▸ Task brief:
For each line below that includes the string "Redemption", show the whole line.

_ _ _ _

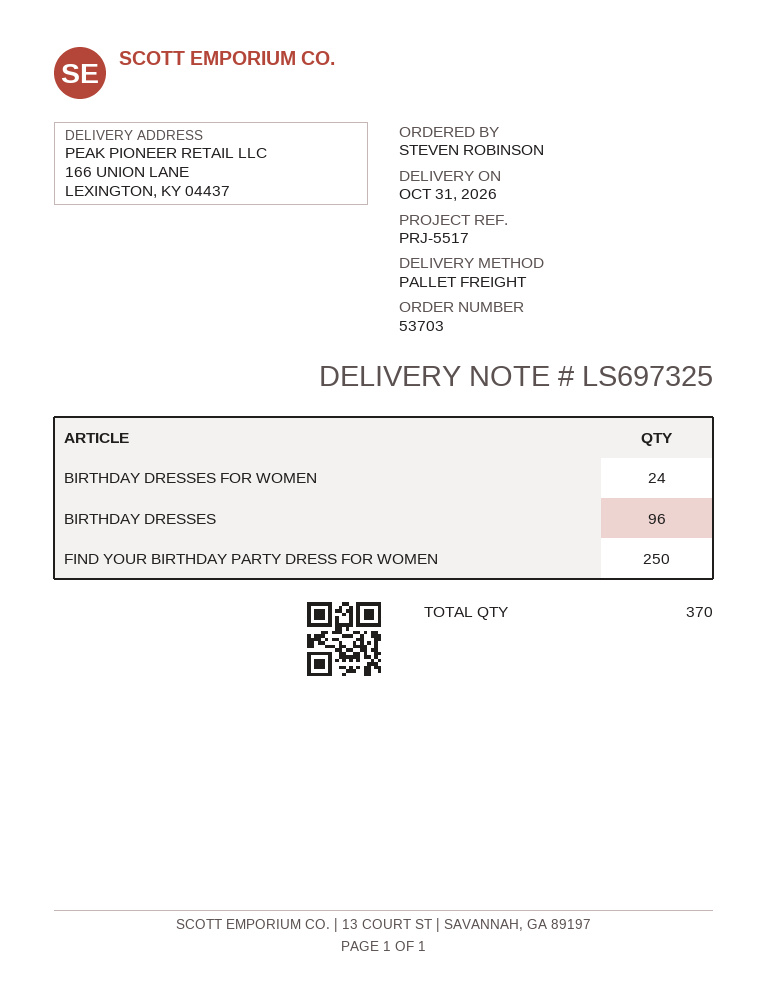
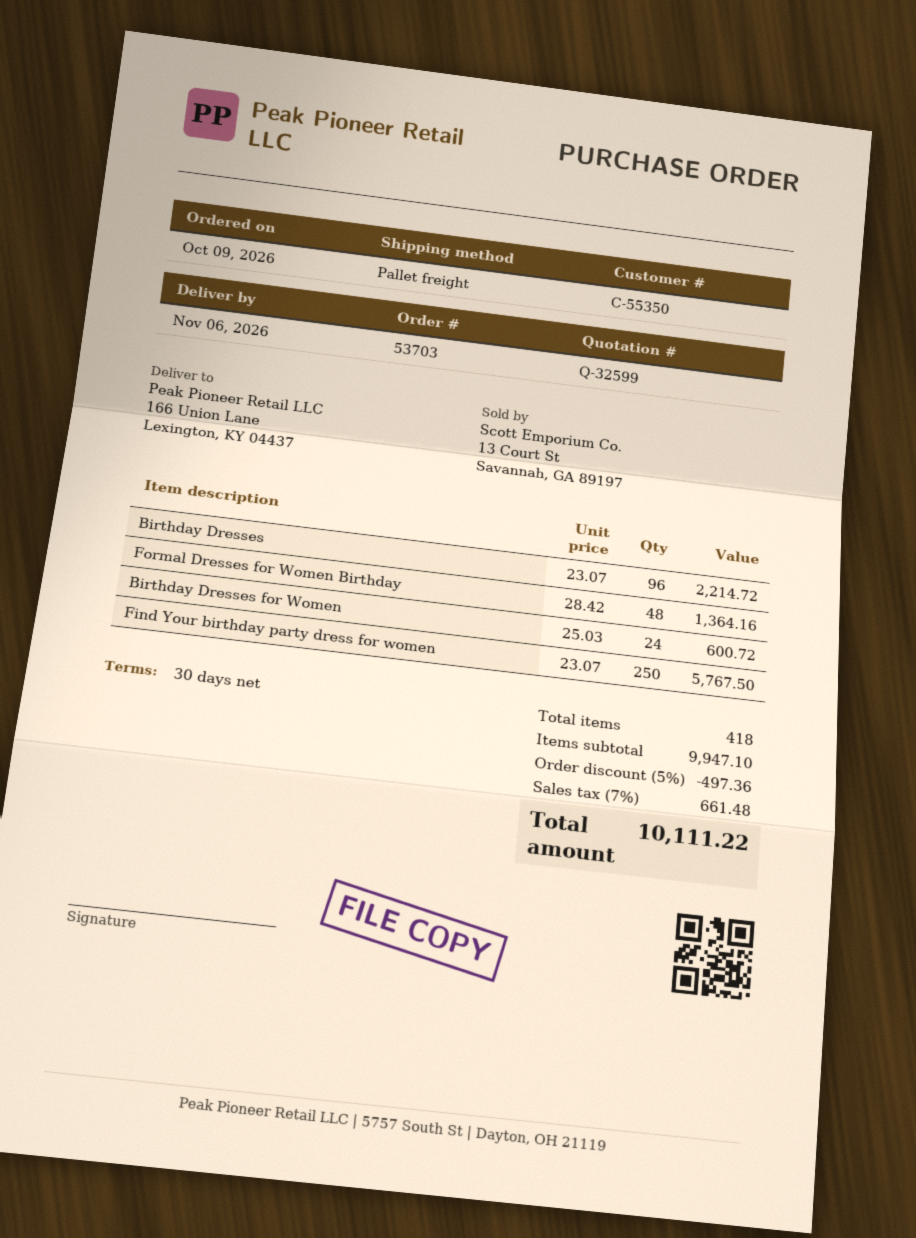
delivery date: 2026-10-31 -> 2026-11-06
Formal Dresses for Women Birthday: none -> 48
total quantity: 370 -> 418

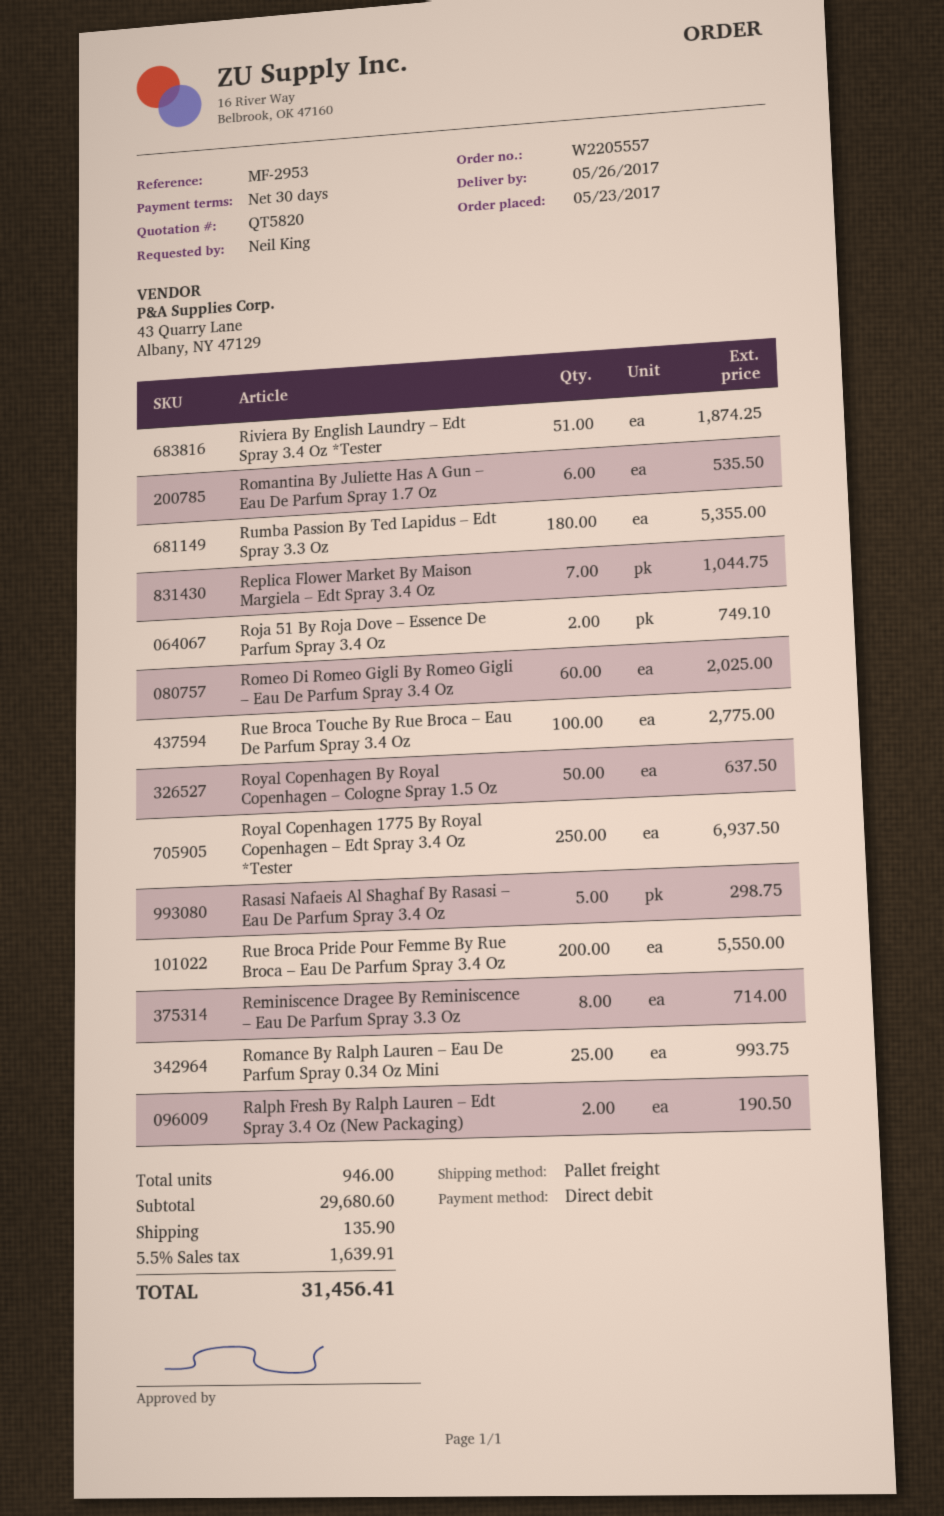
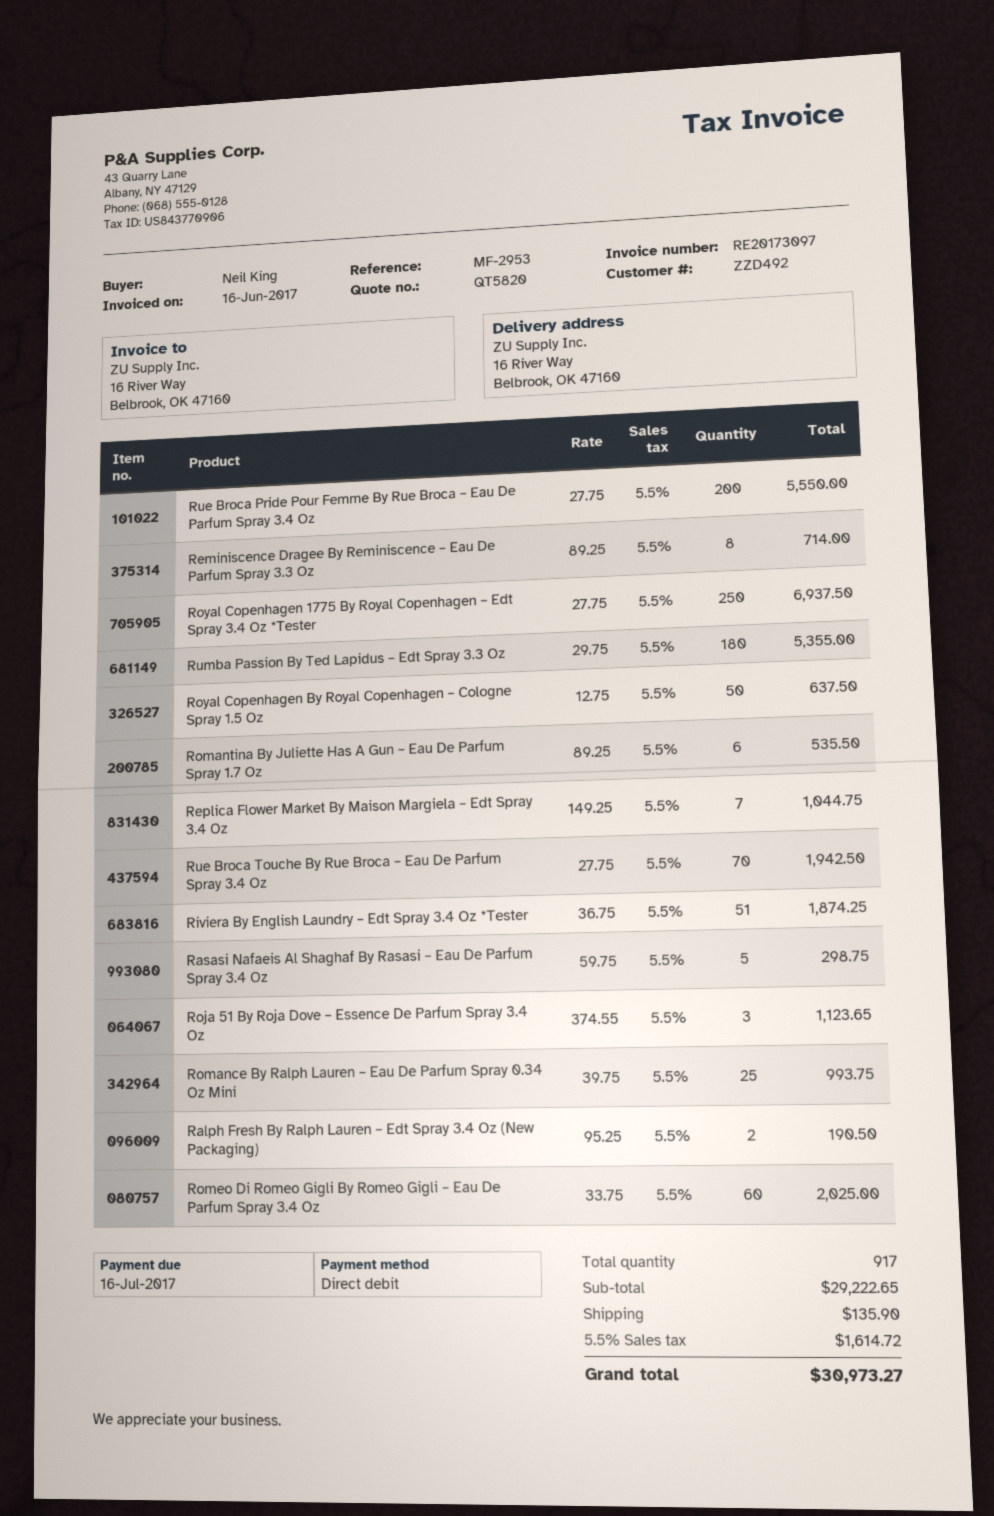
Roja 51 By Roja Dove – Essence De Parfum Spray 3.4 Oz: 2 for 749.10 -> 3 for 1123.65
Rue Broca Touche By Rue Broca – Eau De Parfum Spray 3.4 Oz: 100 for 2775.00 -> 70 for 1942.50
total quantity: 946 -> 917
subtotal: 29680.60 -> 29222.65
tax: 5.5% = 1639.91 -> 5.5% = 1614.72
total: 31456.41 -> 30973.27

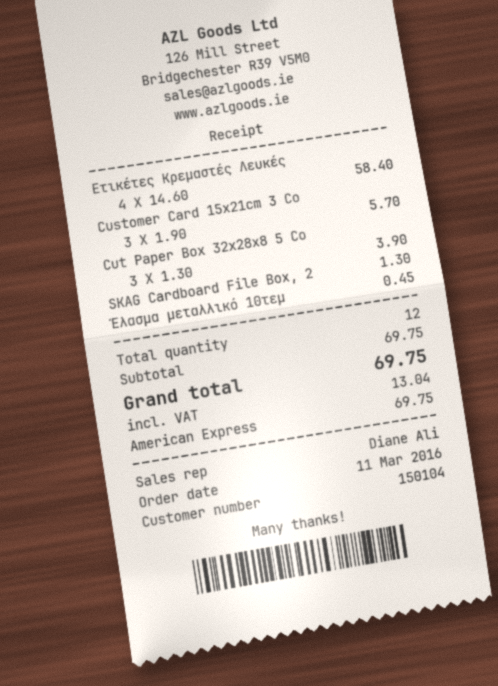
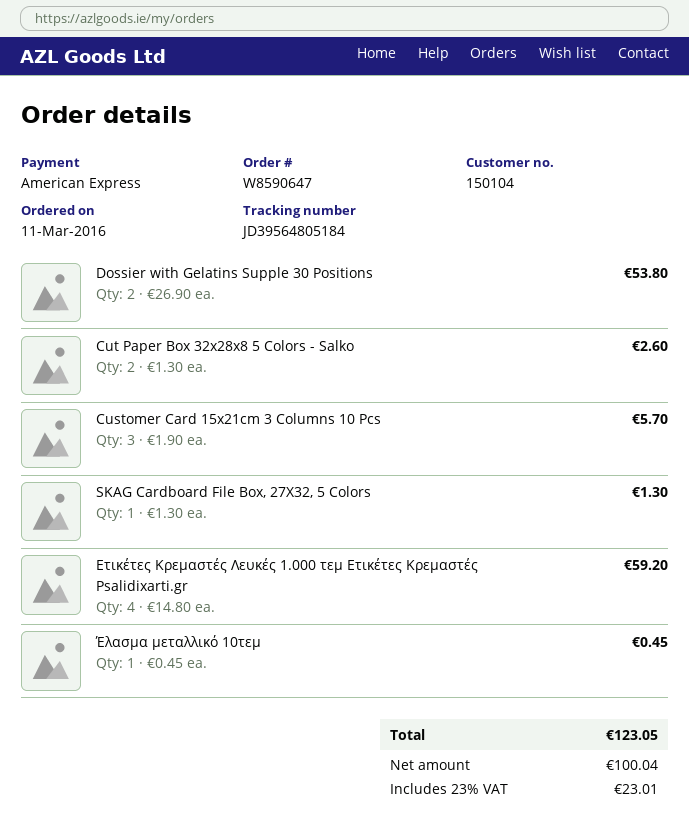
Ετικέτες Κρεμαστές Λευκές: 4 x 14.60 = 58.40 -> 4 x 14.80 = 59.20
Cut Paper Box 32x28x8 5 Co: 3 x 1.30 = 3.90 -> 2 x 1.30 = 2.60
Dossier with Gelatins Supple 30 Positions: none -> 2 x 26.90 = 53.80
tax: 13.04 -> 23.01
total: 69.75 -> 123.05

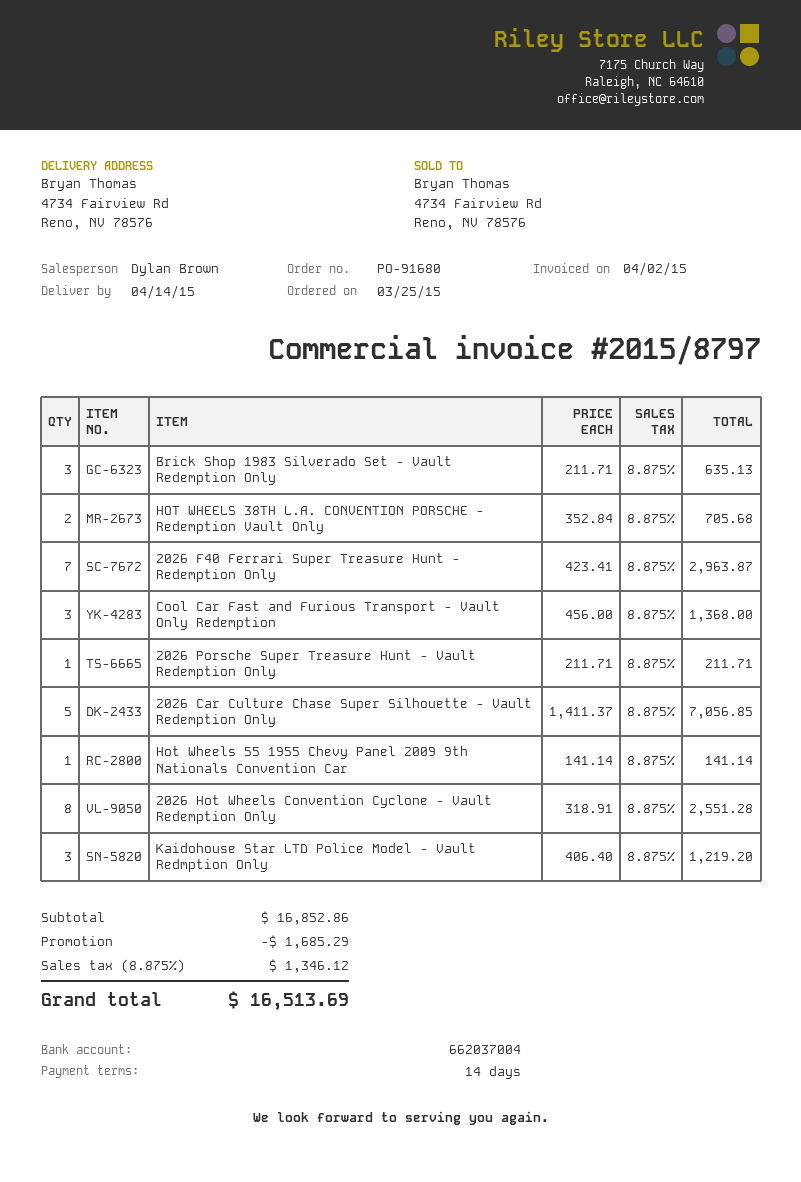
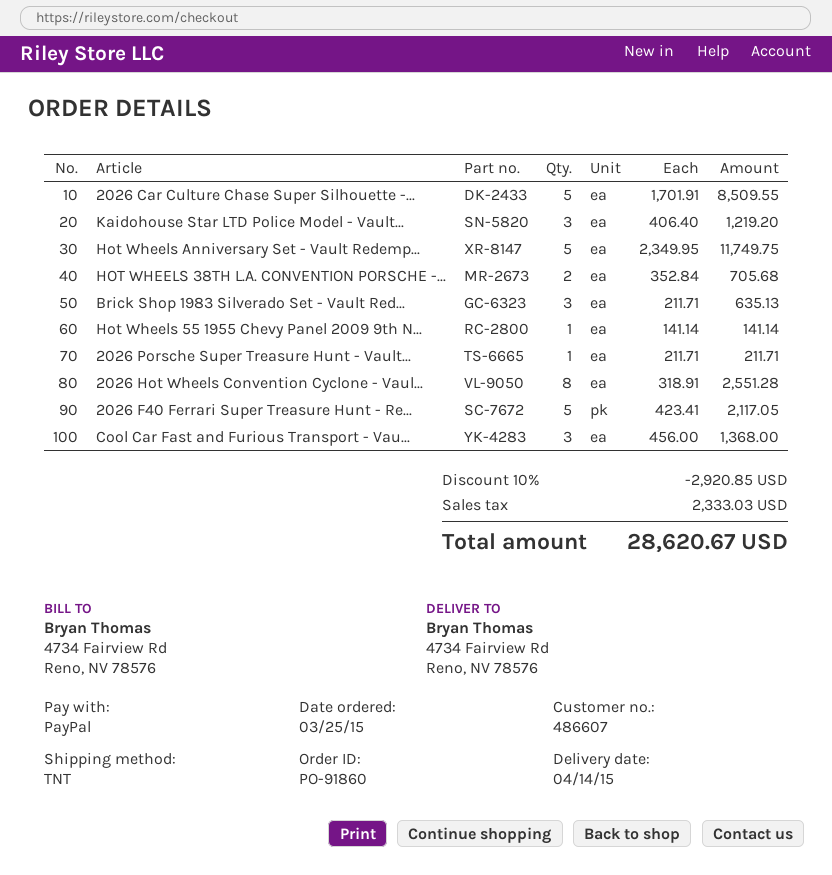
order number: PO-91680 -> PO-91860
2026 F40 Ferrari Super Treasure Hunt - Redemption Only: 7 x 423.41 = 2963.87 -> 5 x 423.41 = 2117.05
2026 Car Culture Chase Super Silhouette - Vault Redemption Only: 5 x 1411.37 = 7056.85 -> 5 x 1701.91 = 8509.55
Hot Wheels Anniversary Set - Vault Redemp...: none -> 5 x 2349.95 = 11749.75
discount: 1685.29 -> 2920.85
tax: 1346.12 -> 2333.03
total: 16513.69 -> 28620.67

_ _ _ _

▸ Solution for this problem:
2026 F40 Ferrari Super Treasure Hunt - Redemption Only: 7 x 423.41 = 2963.87 -> 5 x 423.41 = 2117.05
2026 Car Culture Chase Super Silhouette - Vault Redemption Only: 5 x 1411.37 = 7056.85 -> 5 x 1701.91 = 8509.55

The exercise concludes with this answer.